# Who's using Reaper and Reaticulate?



## babylonwaves (Apr 22, 2019)

hi guys,

i was approached a couple of times with a request for articulations sets compatible with reaper. now, i have to admit, i barely know anything about this DAW and i wonder some of you could help me out and comment on the following.

from what i understand reaper itself doesn't support articulation sets (or expression map hype templates) but there are free additions you can use to extend the DAW. one i found is Reaticulate by @tack. is this the one everybody is using? how difficult is it too install? is there an alternative to it?

can I see a show of hands please, if there is a need for Reaticulate templates like the ones i'm offering for Logic and Cubase.

Thanks a bunch!


----------



## Farkle (Apr 22, 2019)

Reaticulate is insanely powerful, especially if you custom build your own reaticulate sets. @tack has totally nailed a great system for articulation management. I am currently using it to build my custom orchestral template, it's incredibly powerful. Thumbs up!

Mike


----------



## babylonwaves (Apr 26, 2019)

apparently nobody's interested. good to know, saves me some time


----------



## EvilDragon (Apr 26, 2019)

It's not difficult to install at all, everything is downloaded through ReaPack, which is a very simple additional extension for Reaper.


----------



## ProfoundSilence (Apr 26, 2019)

babylonwaves said:


> apparently nobody's interested. good to know, saves me some time



Posting this in an odd place.
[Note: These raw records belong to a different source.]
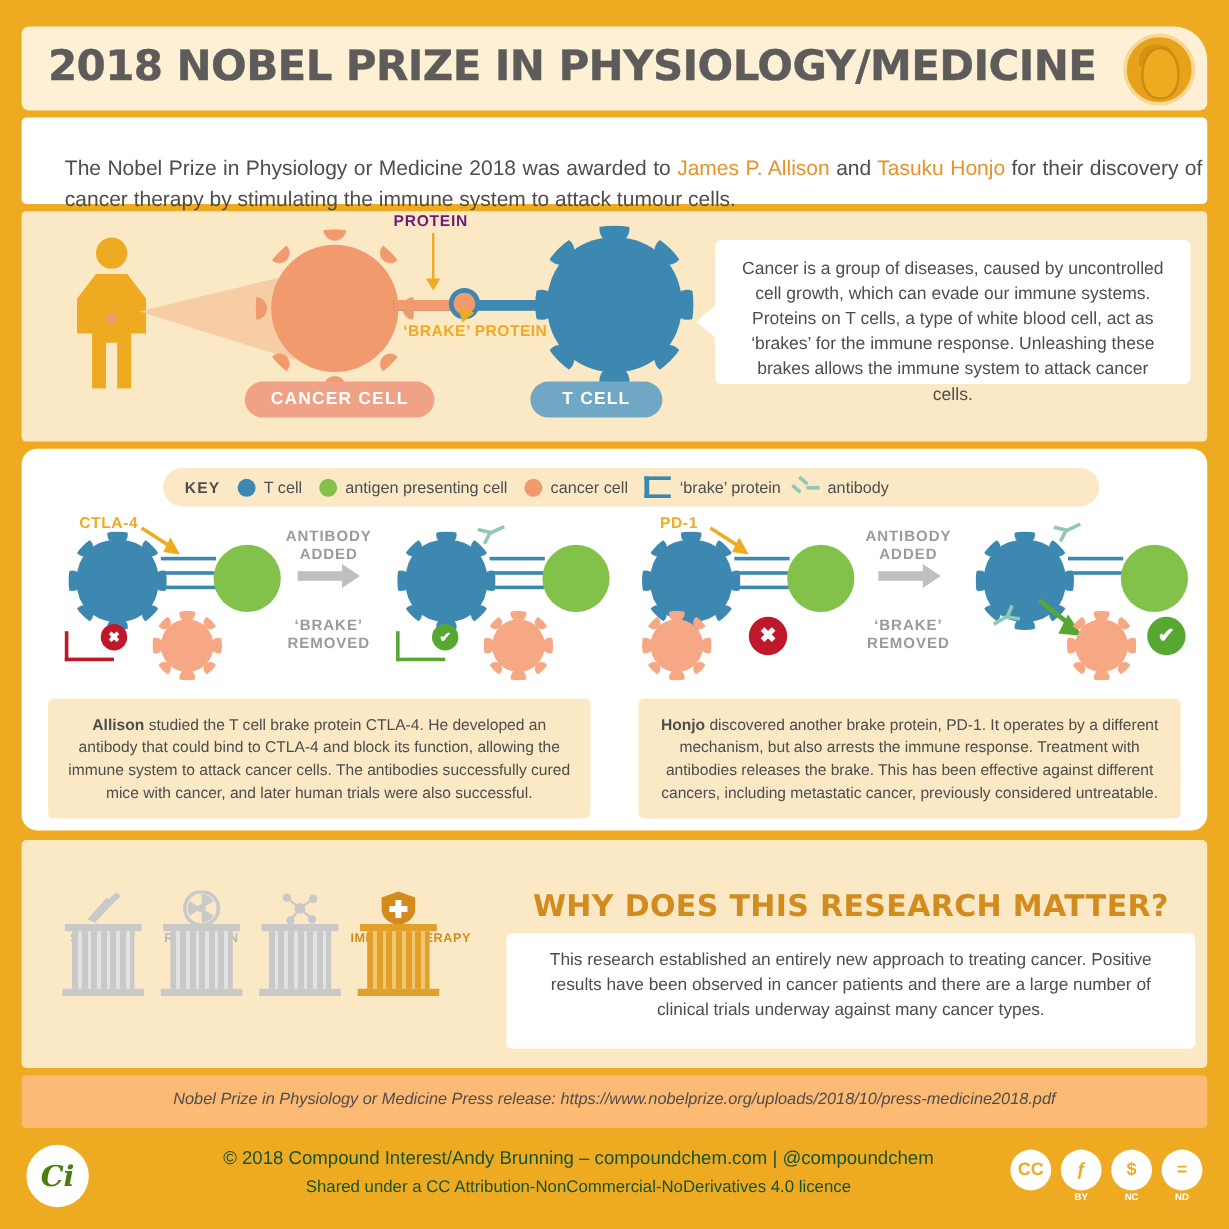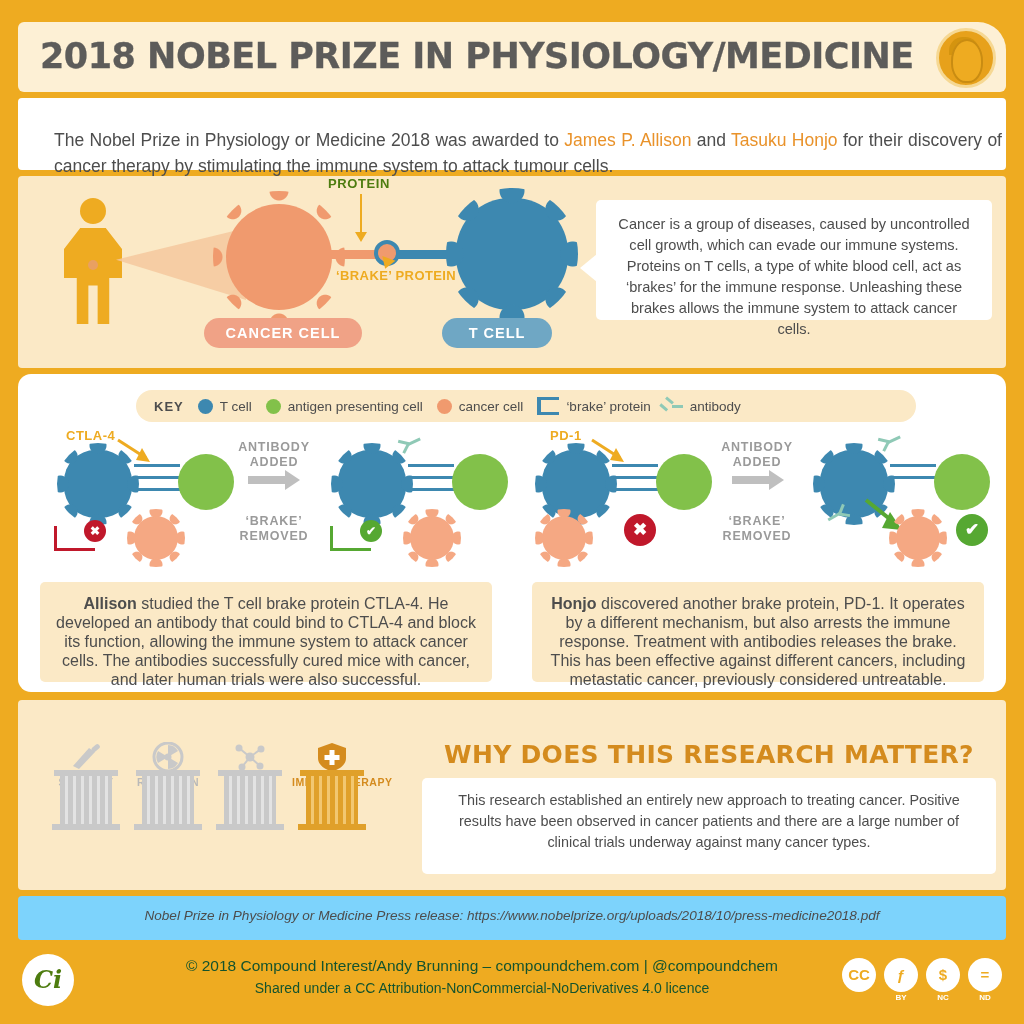"PROTEIN" .lbl-protein { color: #4d7c0f -> #701a75 }
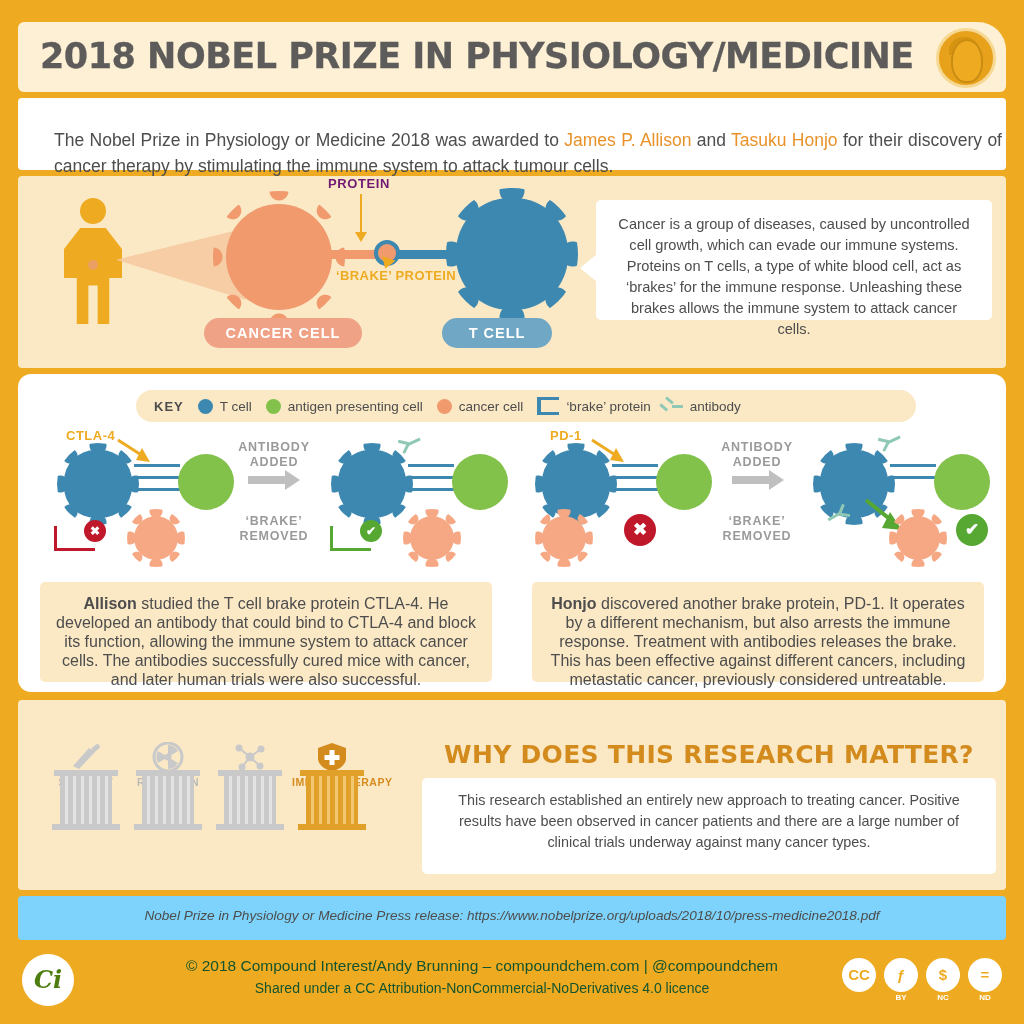"Allison studied the T cell" .tbox p { font-size: 16px -> 13px }
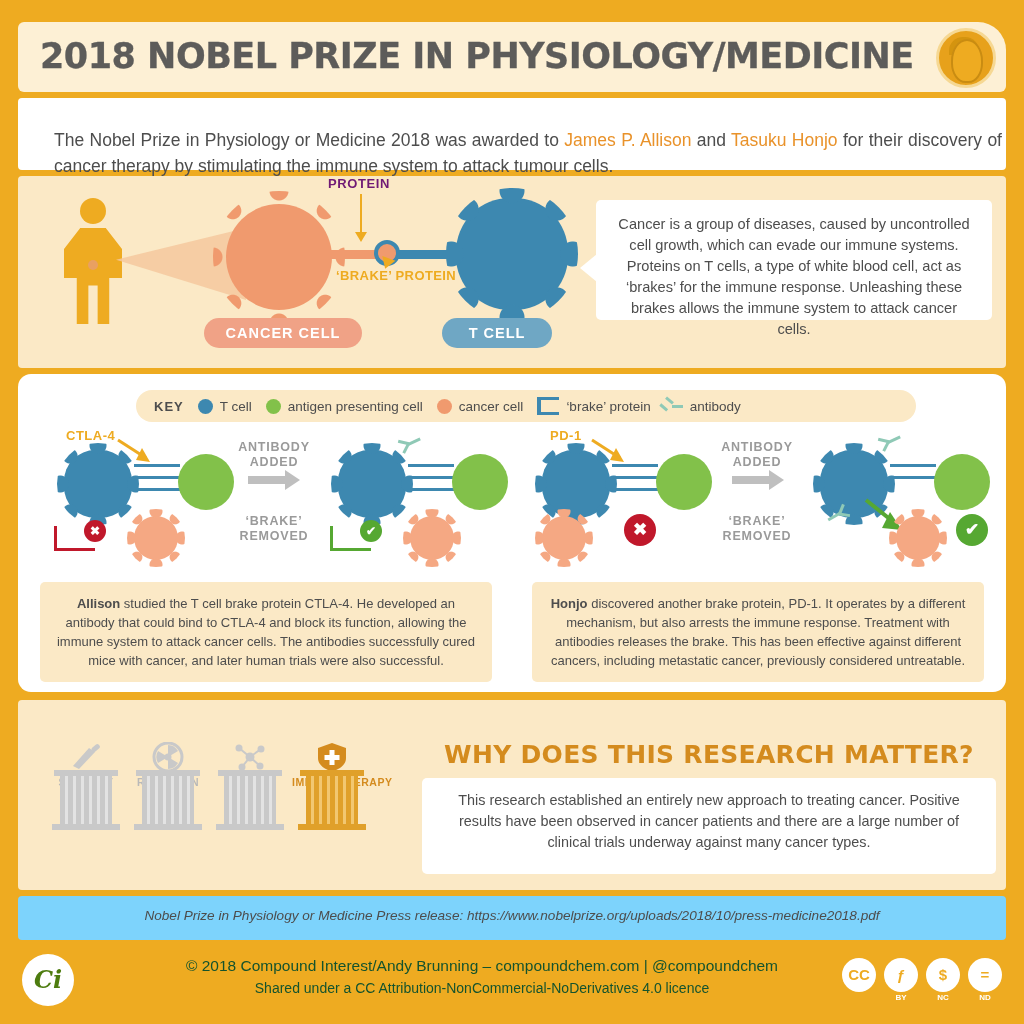"Nobel Prize in Physiology or" .sourcebar { background: #7dd3fc -> #fdba74 }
If I had to guess - most of us use Cubase or logic. Reaticulate has gotten me interested in reaper, and while I'm just casually dipping my toes in the water - Even I know that you'll find WAY more discussion about this topic on the actual reaper forums. I'm even noticing more and more library DEVELOPERS have been using reaper in their walkthroughs.

That said, it still isn't the most popular DAW, especially not the most popular DAW for VI-composers. This is like me going to ultimate metal's forum asking if anyone is going to Tchaikovsky's 6th symphony in Tampa this December. Sure there might be a SMALL fraction that are attending - but it's clearly not the most concentrated gathering of people who are part of that niche. Reaper alone puts most DAW users out of the running, then to narrow it down by orchestral composers who ALSO use reaper(an even smaller group) and then narrow that down by composers who ALSO use reaper and ALSO use an extension that to my knowledge isn't "officially" released(although it seems functional in it's current state).

Deep breaths my friend, and head on over to the reaper forums - and find the reaticulate thread. Don't be that guy who goes to the bar and asks for almond milk.


----------



## babylonwaves (Apr 26, 2019)

ProfoundSilence said:


> Deep breaths my friend, and head on over to the reaper forums - and find the reaticulate thread. Don't be that guy who goes to the bar and asks for almond milk.


 i'm not anyway. but i'm also not the guys who asks the fans how much they like their club. what I offer is designed for the target group of VI control and i'd like to know how many here use Reaper as their DAW. because Cubase and Logic I have already covered. you're right, i'm funnelling things down a lot - on purpose.

i've found a single Reaticulate thread on the reaper forum which is there since 2 years and has about 400 post, if that's all it is, well ...


----------



## ProfoundSilence (Apr 26, 2019)

babylonwaves said:


> i'm not anyway. but i'm also not the guys who asks the fans how much they like their club. what I offer is designed for the target group of VI control and i'd like to know how many here use Reaper as their DAW. because Cubase and Logic I have already covered. you're right, i'm funnelling things down a lot - on purpose.


You're totally missing the point. 

"target group on VI control"

Why? if you want to see how many people are going to use a tool - might as well go to the biggest watering hole. If you don't need a VIC membership to "log in" on this tool, it's still significantly more useful to visit the reaper forum post for reaticulate or even storyteller's project. 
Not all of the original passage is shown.